This link was posted by jasondavies 18 hours ago on HN. It received 164 points and 49 comments.
This is beautiful. It sounds so simple and obvious that it's pretty amazing this algorithm did not exist yet.
reply
From HN comments:
This algorithm seems to resemble HyperLogLog (and all its variants), which is also cited in the research paper. Using the same insight of the estimation value of tracking whether we've hit a "run" of heads or tails, but flipping the idea on its head (heh), it leads to the simpler algorithm described, which is about discarding memorized values on the basis of runs of heads/tails. This also works especially well (that is, efficiently) in the streaming case, allowing you to keep something resembling a "counter" for the distinct elements, albeit with a error rate.

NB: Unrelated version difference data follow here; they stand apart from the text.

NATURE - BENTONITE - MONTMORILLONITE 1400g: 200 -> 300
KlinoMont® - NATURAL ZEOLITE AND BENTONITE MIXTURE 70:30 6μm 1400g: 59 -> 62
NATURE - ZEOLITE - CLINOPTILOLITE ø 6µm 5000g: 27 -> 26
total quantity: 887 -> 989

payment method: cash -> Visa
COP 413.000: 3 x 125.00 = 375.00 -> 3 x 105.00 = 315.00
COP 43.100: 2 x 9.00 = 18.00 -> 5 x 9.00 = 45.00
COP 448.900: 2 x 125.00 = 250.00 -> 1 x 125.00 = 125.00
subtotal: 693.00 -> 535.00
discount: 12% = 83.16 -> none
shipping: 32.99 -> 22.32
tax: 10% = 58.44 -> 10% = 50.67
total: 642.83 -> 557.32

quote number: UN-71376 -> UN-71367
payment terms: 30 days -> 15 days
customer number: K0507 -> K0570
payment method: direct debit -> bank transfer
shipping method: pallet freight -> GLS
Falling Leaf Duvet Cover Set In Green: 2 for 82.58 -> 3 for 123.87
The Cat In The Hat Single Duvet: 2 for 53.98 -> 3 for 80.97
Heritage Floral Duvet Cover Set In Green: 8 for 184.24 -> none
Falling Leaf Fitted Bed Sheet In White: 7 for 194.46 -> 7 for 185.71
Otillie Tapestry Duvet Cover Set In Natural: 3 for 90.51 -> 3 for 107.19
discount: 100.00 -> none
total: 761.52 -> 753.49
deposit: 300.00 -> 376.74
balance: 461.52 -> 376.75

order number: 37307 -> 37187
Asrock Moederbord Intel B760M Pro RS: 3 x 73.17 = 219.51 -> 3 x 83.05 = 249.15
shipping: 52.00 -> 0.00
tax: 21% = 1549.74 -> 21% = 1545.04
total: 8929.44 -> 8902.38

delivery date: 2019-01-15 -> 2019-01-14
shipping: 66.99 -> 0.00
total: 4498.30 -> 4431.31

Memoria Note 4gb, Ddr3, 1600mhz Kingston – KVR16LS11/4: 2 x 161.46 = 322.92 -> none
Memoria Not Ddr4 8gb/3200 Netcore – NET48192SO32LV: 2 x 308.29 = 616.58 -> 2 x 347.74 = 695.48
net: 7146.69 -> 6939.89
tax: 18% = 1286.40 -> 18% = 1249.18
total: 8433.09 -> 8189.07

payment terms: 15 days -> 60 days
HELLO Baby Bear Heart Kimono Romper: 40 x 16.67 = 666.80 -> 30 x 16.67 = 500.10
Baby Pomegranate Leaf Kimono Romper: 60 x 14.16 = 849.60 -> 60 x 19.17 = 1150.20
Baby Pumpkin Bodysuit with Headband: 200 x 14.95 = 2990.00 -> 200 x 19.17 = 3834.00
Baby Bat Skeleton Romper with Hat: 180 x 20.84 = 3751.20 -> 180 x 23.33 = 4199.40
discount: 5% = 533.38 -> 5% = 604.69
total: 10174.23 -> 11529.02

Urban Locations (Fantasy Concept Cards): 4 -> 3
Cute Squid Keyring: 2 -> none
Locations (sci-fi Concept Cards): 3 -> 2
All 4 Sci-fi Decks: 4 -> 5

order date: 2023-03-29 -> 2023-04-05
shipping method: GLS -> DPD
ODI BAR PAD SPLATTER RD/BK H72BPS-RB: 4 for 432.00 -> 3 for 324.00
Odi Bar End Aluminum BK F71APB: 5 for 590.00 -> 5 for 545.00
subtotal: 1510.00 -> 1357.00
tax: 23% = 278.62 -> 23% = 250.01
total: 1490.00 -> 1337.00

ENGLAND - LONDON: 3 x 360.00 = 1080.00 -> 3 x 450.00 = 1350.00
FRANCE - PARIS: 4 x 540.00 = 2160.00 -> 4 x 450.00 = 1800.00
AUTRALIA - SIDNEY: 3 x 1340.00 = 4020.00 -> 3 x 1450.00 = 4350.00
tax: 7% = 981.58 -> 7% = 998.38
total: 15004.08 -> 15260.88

The benefit of HyperLogLog is that it behaves similarly to a hash set in some respects -- you can add items, count distinct them, and, importantly, merge two HLLs together (union), all the while keeping memory fixed to mere kilobytes even for billion-item sets. In distributed data stores, this is the trick behind Elasticsearch/OpenSearch cardinality agg, as well as behind Redis/Redict with its PFADD/PFMERGE/PFCOUNT.
I am not exactly sure how this CVM algorithm compares to HLL, but they got Knuth to review it, and they claim an undergrad can implement it easily, so it must be pretty good!
I hope one day SN will have this level of input in comments on topics that are unrelated to Bitcoin~~
reply